President Trump has thus far failed to fulfill his campaign promise to build a wall on the border that the United States shares with Mexico. That has not stopped his administration, however, from trying to bring migration across the southern border to a halt. The President’s “zero tolerance” policy tears families apart and subjects migrants of all ages to squalid detention centers that many have compared to cages. Federal officials have separated  more than 900 children from their families since Trump supposedly ended such a policy in June 2018. Former Attorney General Jeff Sessions and current Attorney General William Barr have implemented policies that make victims of gang violence and domestic violence, along with the family members of individuals who face persecution, ineligible for asylum. And, in July 2019, the administration announced a new policy that would make it all but impossible for Central American migrants (and potentially even those coming from African nations, Cuba, and Haiti) to apply for asylum in the United States.

The inhumane actions taken against migrants at the border seem to become only more frequent and more severe by the day. The costs of the U.S. government’s myriad efforts to deter migration have been devastating. At the time of this writing, the International Office for Migration’s Missing Migrants Project reports that at least 221 migrants have died in the U.S.-Mexico borderlands in 2019 alone. At least 24 migrants have died in ICE custody during the Trump Administration and at least six children between two-and-a-half and sixteen years of age have died in U.S. custody since September 2018.

These acts of violence at the border have occurred alongside a range of disturbing incidents within the United States in which the president has condoned and effectively encouraged racism and racist acts of violence – including the mass shooting near the border in El Paso on August 3, 2019, where the gunman invoked President Trump’s repeated descriptions of Latin American migration to the U.S. as an “invasion.”

Two and a half years into his presidency, Trump’s vision for the country is clear. When he says “a country without borders is not a country at all,” Trump is not speaking broadly about the relationship of borders to nations. Rather, he is reinforcing what his policies, his statements, and his participation in racist rhetoric make all too clear — that his vision of the United States is one that uses immigration enforcement to perpetuate xenophobia, at the border and beyond.

The histories of marginalization that inform the current situation along the border are manifold. The authors of this #microsyllabus have focused on the intersection of border enforcement and immigration law specifically at the U.S.-Mexico border, a place that differs markedly from the country’s northern border with Canada, which has generally been subjected to less severe policies. In particular, we wish to highlight three areas of history that we believe shed important light on the ongoing mistreatment of migrants: 1) the early history of the U.S.-Mexico border; 2) Central American migration and refugee policy; and 3) deportation and detention. Though each of these sections could easily comprise its own microsyllabus, the authors hope to provide readers with a broad introduction to the humanitarian crisis at the border and the role that immigration policy has played in facilitating it.

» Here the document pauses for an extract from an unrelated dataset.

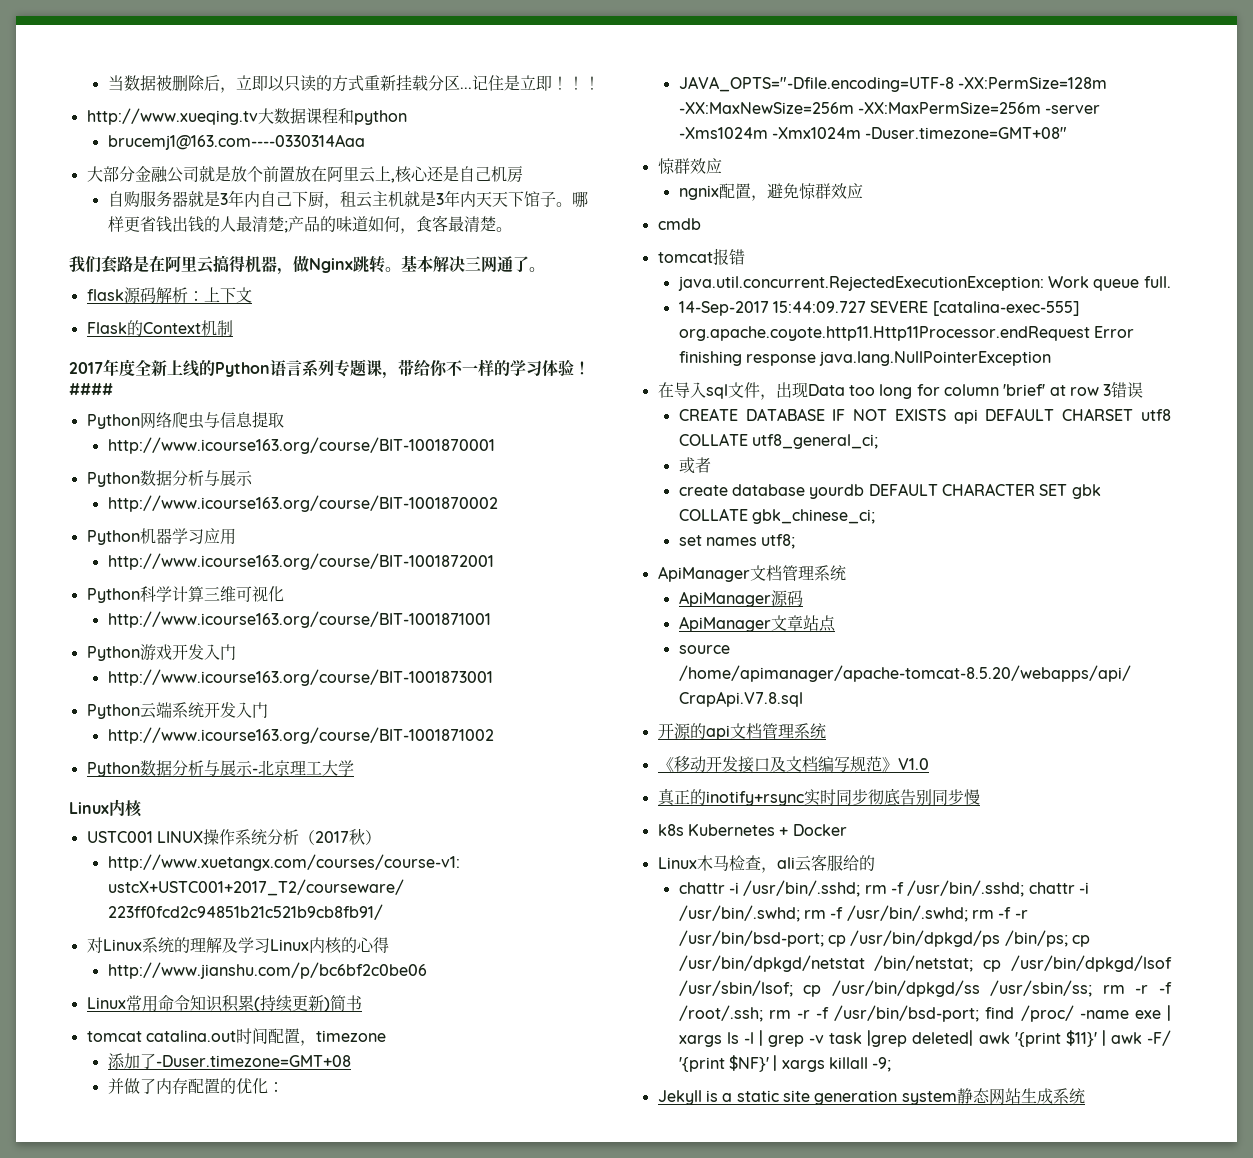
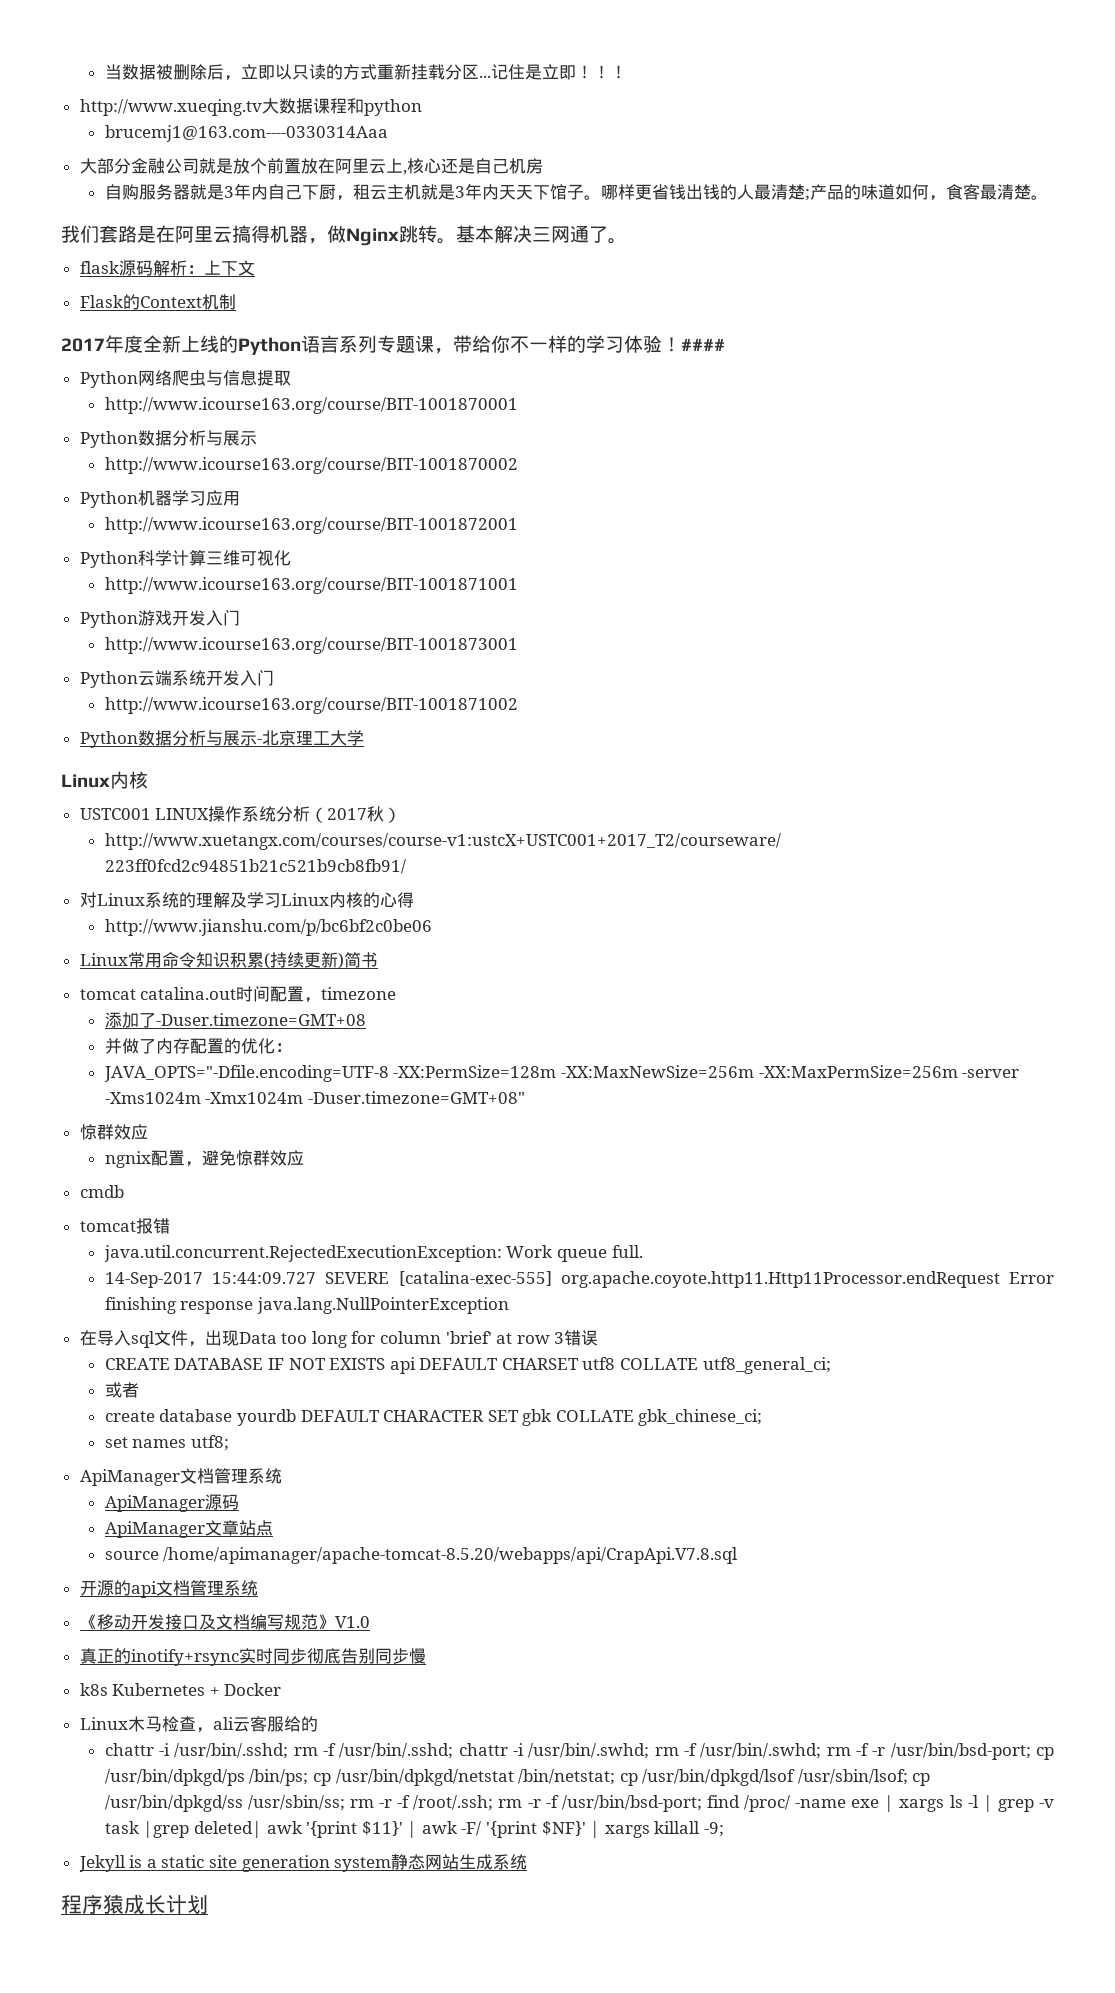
(1085, 1096) none -> [61,1894,208,1915] // 程序猿成长计划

Early History of the U.S.-Mexico Border

Although the president has been at the helm of the current iteration of white supremacy in the United States, it would of course be false to presume that the histories of racial exclusion that animate immigration enforcement at the border today began with Donald Trump. The violence and xenophobia at the border today started with the making of the border in the first place. The creation of the U.S.-Mexico border as we now know it occurred after the Treaty of Guadalupe Hidalgo ended the Mexican-American War and forced Mexico to surrender half of its northern territory – which included the present-day states of California, Colorado, Arizona, New Mexico, Utah, and Nevada — to the United States. This massive loss of Mexico’s land occurred in 1848, only 27 years after Mexico achieved independence from Spain. The transfer of Mexican land to the United States and the redrawing of the U.S.-Mexico border reified a deep history of colonization and paralleled the United States government’s broader practices of dispossessing Indigenous peoples of their land in order to expand the nation’s territory. Still, despite U.S. efforts to claim the land and enforce the border, the many different groups who had lived along the borderlands continued to live trans-border lives, crossing between the United States and Mexico with relative ease well into the 20th century.

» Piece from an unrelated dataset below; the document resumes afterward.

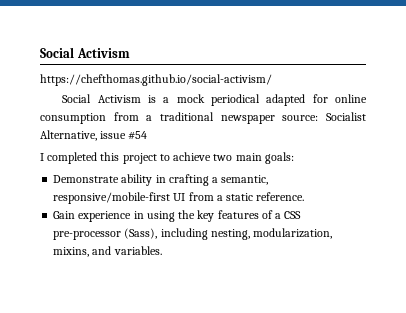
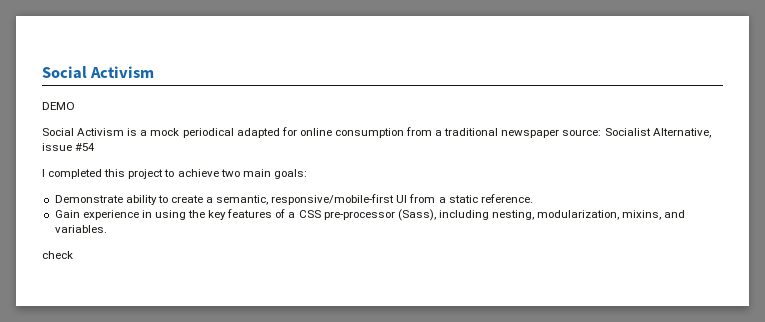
[40,74,272,86] https://chefthomas.github.io/social-activism/ -> [42,102,75,110] DEMO
[155,174,209,186] in crafting -> [157,195,203,203] to create
(162, 250) none -> [42,251,73,259] // check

Even though Indigenous North Americans and transnational communities have often considered the U.S.-Mexico border an “imaginary line,” U.S. and Mexican authorities believed otherwise even as transnational communities developed along the border. Focusing on the desert border west of the Rio Grande, Rachel St. John, in her book Line in the Sand: A History of the Western U.S.-Mexico Border, traces the dramatic development of the southern border from a mere line on the map at its founding after the Mexican-American War in 1848 to the heavily policed and regulated border of today through the eyes of government officials, Indigenous peoples, ranchers, railroad builders, miners, investors, immigrants, and smugglers. In Porous Borders: Multiracial Migrations and the Law in the U.S.-Mexico Borderlands, Julian Lim shows how the economic, social, and political interdependency between Mexico and the United States intensified at the end of the nineteenth century, when the arrival of the railroad transformed the region into a thriving economic hub that attracted Mexicans, Chinese, and African Americans in search of new beginnings. These transnational communities continued to develop even as the United States professed a commitment to draconian immigration restriction. As Geraldo Cadava demonstrates in his Standing on Common Ground: The Making of a Sunbelt Borderland, U.S. and Mexican business leaders and politicians in the 1940s created a thriving cross-border Sunbelt between Tucson, Arizona, and the neighboring Mexican state of Sonora that drew entrepreneurs, tourists, shoppers, and students and spurred the growth of manufacturing, ranching, and agriculture.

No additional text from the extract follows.